Records excerpted from a collection
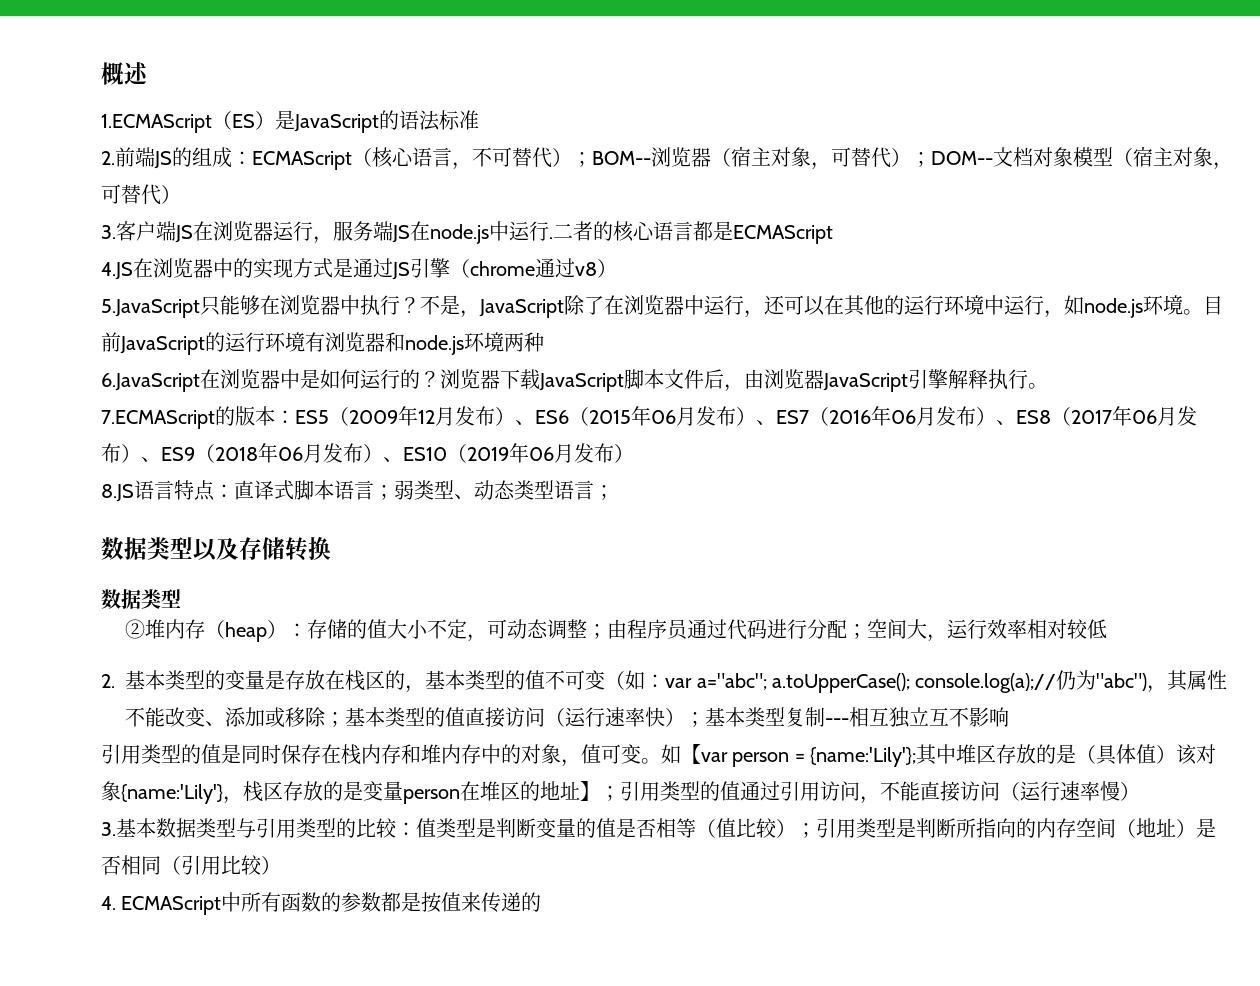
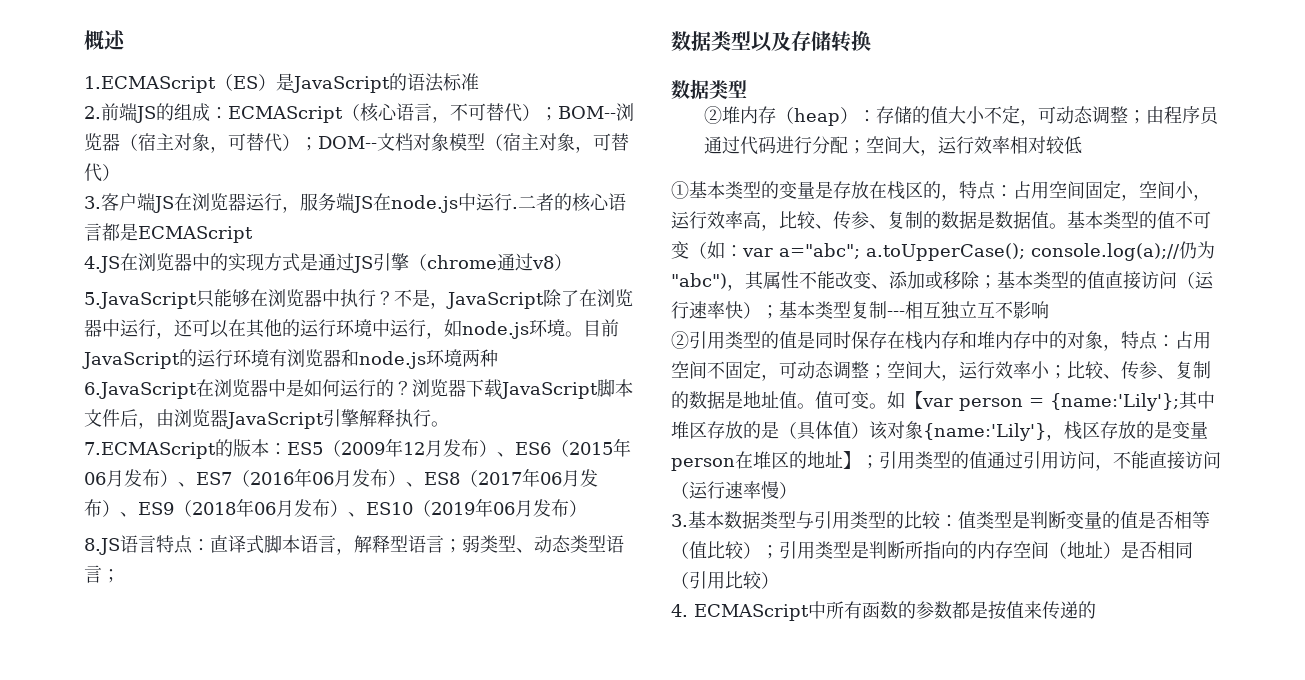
(374, 490) none -> [336,535,444,555] ，解释型语言
[101,674,115,688] 2. -> [671,181,689,199] ①
(426, 689) none -> [959,180,1211,201] [671,211,1067,231] 特点：占用空间固定，空间小，运行效率高，比较、传参、复制的数据是数据值。
(1010, 717) none -> [671,331,689,349] ②
(581, 763) none -> [1121,331,1211,350] [671,360,1211,381] [671,391,815,409] 特点：占用空间不固定，可动态调整；空间大，运行效率小；比较、传参、复制的数据是地址值。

WHAT IS REQUIRED
Copy out all the data exactly. No images belong in the copy.

RESULT
(374, 490) none -> [336,535,444,555] ，解释型语言
[101,674,115,688] 2. -> [671,181,689,199] ①
(426, 689) none -> [959,180,1211,201] [671,211,1067,231] 特点：占用空间固定，空间小，运行效率高，比较、传参、复制的数据是数据值。
(1010, 717) none -> [671,331,689,349] ②
(581, 763) none -> [1121,331,1211,350] [671,360,1211,381] [671,391,815,409] 特点：占用空间不固定，可动态调整；空间大，运行效率小；比较、传参、复制的数据是地址值。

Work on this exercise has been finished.